ACTIVITY - Begin at the line that holds "delivery date: 2018-05-29 -> 2018-05-28" and retype every line through the end of the material, both included. Leave out the pictures.

(Beginning of MATERIAL PROVIDED)

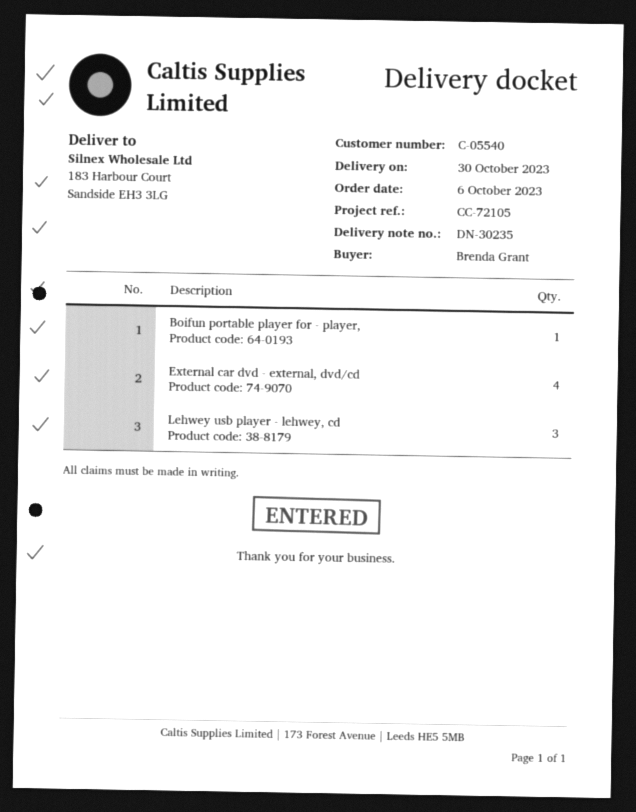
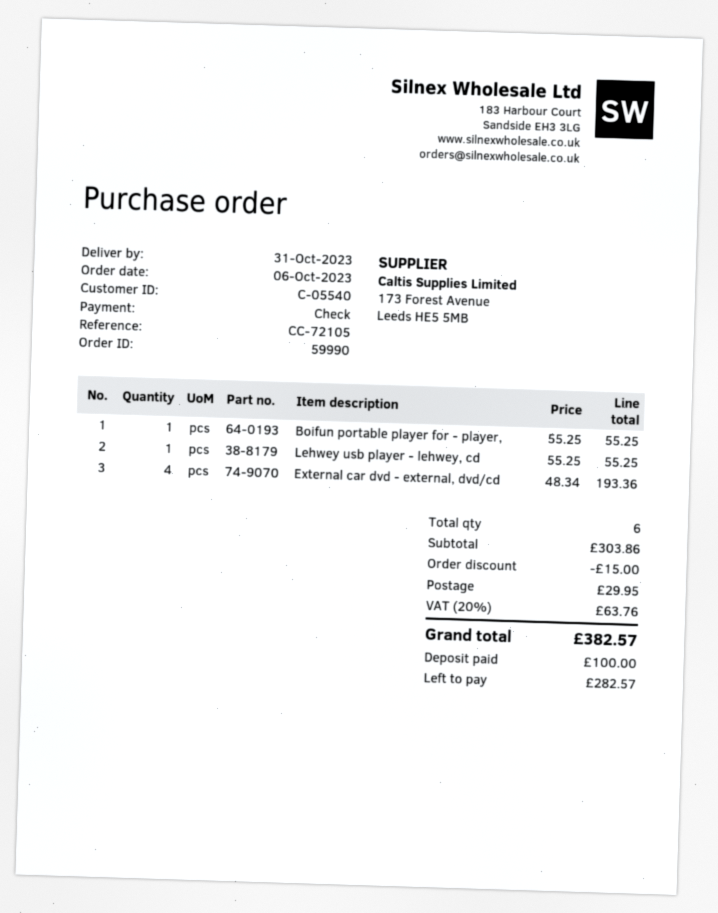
delivery date: 2023-10-30 -> 2023-10-31
Lehwey usb player - lehwey, cd: 3 -> 1

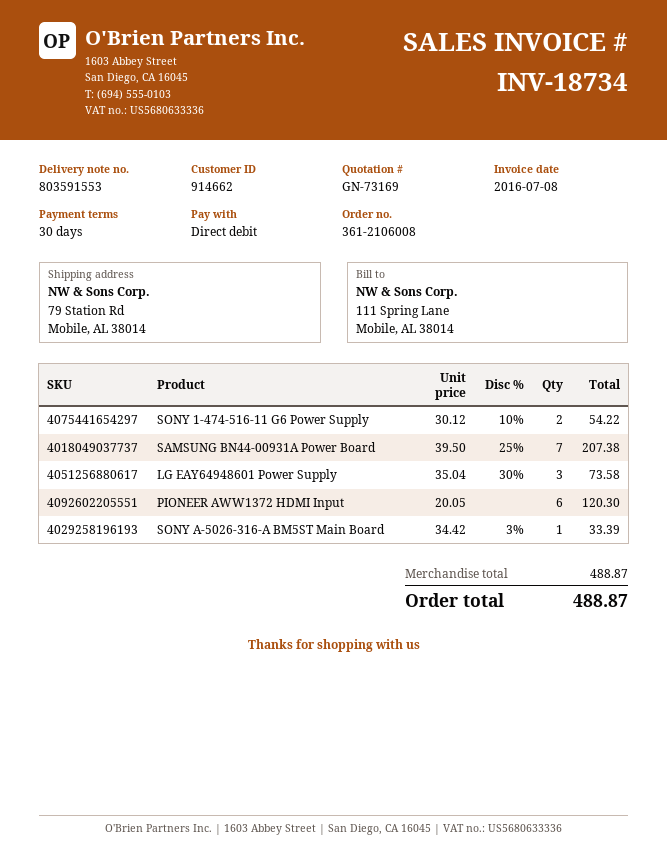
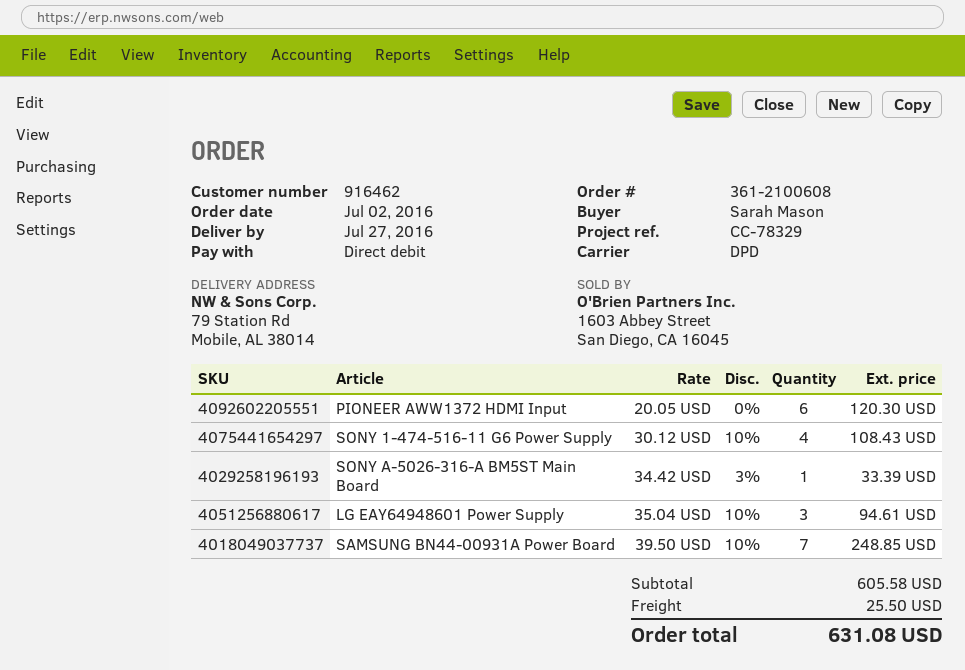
order number: 361-2106008 -> 361-2100608
customer number: 914662 -> 916462
SONY 1-474-516-11 G6 Power Supply: 2 x 30.12 - 10% = 54.22 -> 4 x 30.12 - 10% = 108.43
SAMSUNG BN44-00931A Power Board: 7 x 39.50 - 25% = 207.38 -> 7 x 39.50 - 10% = 248.85
LG EAY64948601 Power Supply: 3 x 35.04 - 30% = 73.58 -> 3 x 35.04 - 10% = 94.61
subtotal: 488.87 -> 605.58
shipping: none -> 25.50
total: 488.87 -> 631.08

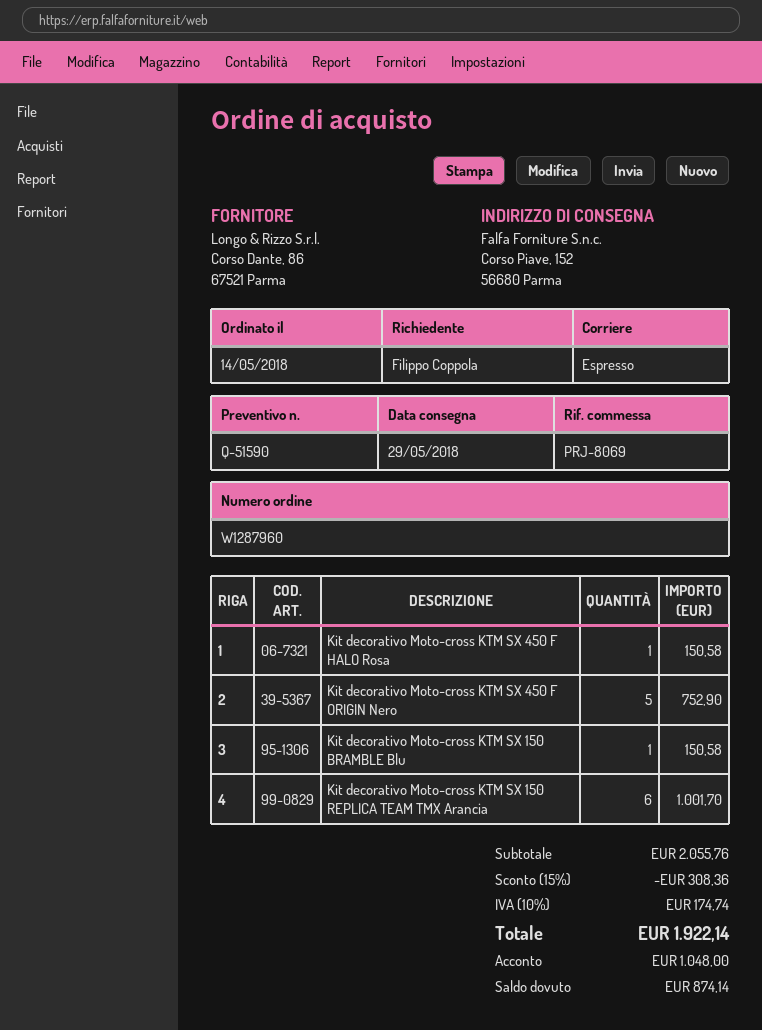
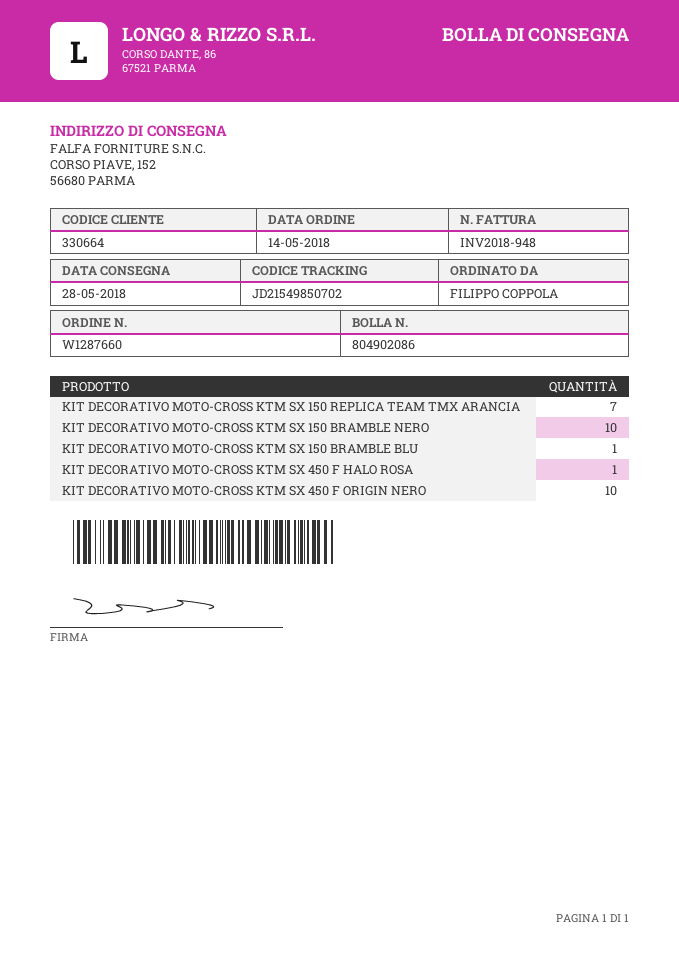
order number: W1287960 -> W1287660
delivery date: 2018-05-29 -> 2018-05-28
Kit decorativo Moto-cross KTM SX 450 F ORIGIN Nero: 5 -> 10
Kit decorativo Moto-cross KTM SX 150 REPLICA TEAM TMX Arancia: 6 -> 7
KIT DECORATIVO MOTO-CROSS KTM SX 150 BRAMBLE NERO: none -> 10

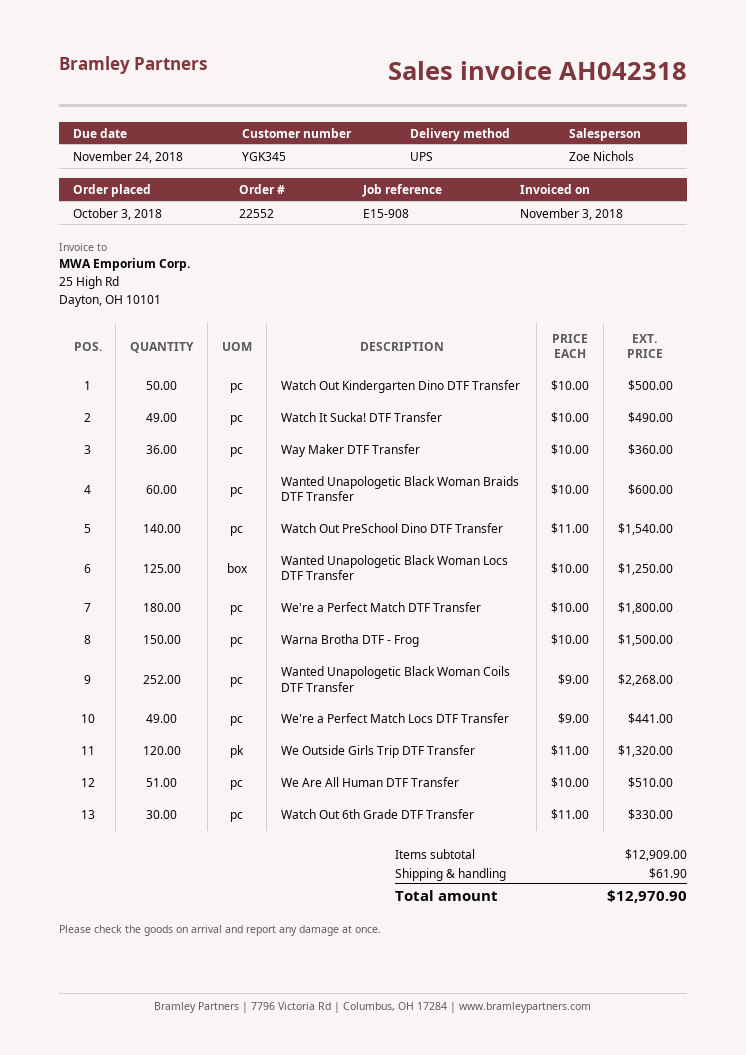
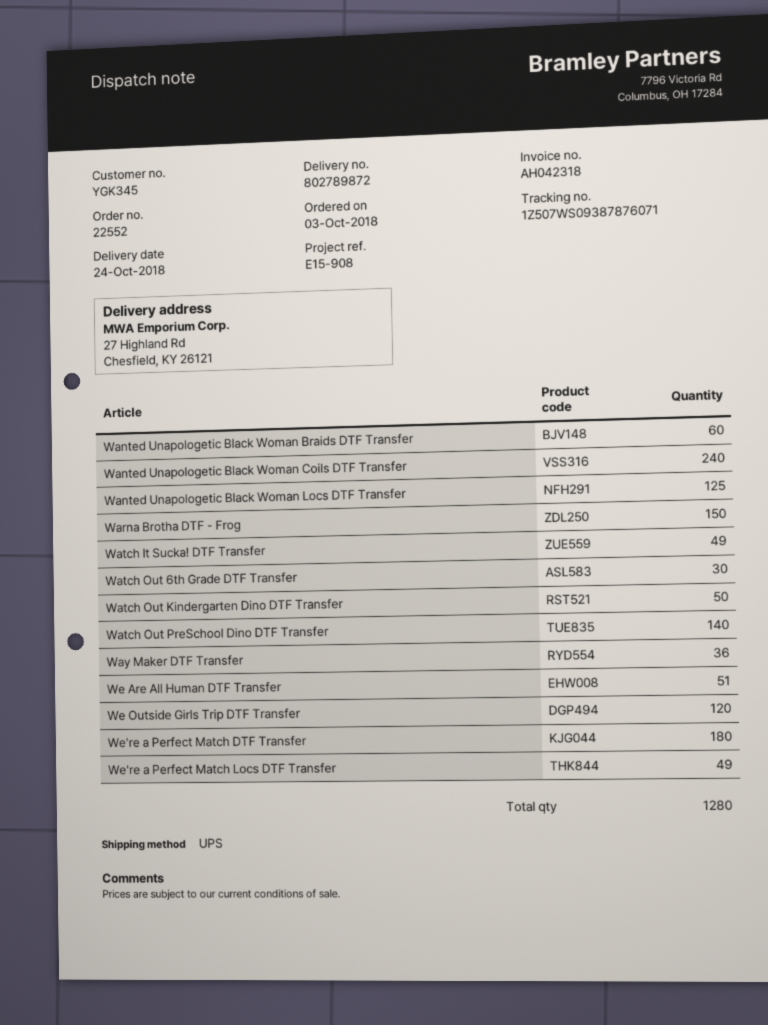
Wanted Unapologetic Black Woman Coils DTF Transfer: 252 -> 240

(End of MATERIAL PROVIDED)

THE ANSWER -
delivery date: 2018-05-29 -> 2018-05-28
Kit decorativo Moto-cross KTM SX 450 F ORIGIN Nero: 5 -> 10
Kit decorativo Moto-cross KTM SX 150 REPLICA TEAM TMX Arancia: 6 -> 7
KIT DECORATIVO MOTO-CROSS KTM SX 150 BRAMBLE NERO: none -> 10

Wanted Unapologetic Black Woman Coils DTF Transfer: 252 -> 240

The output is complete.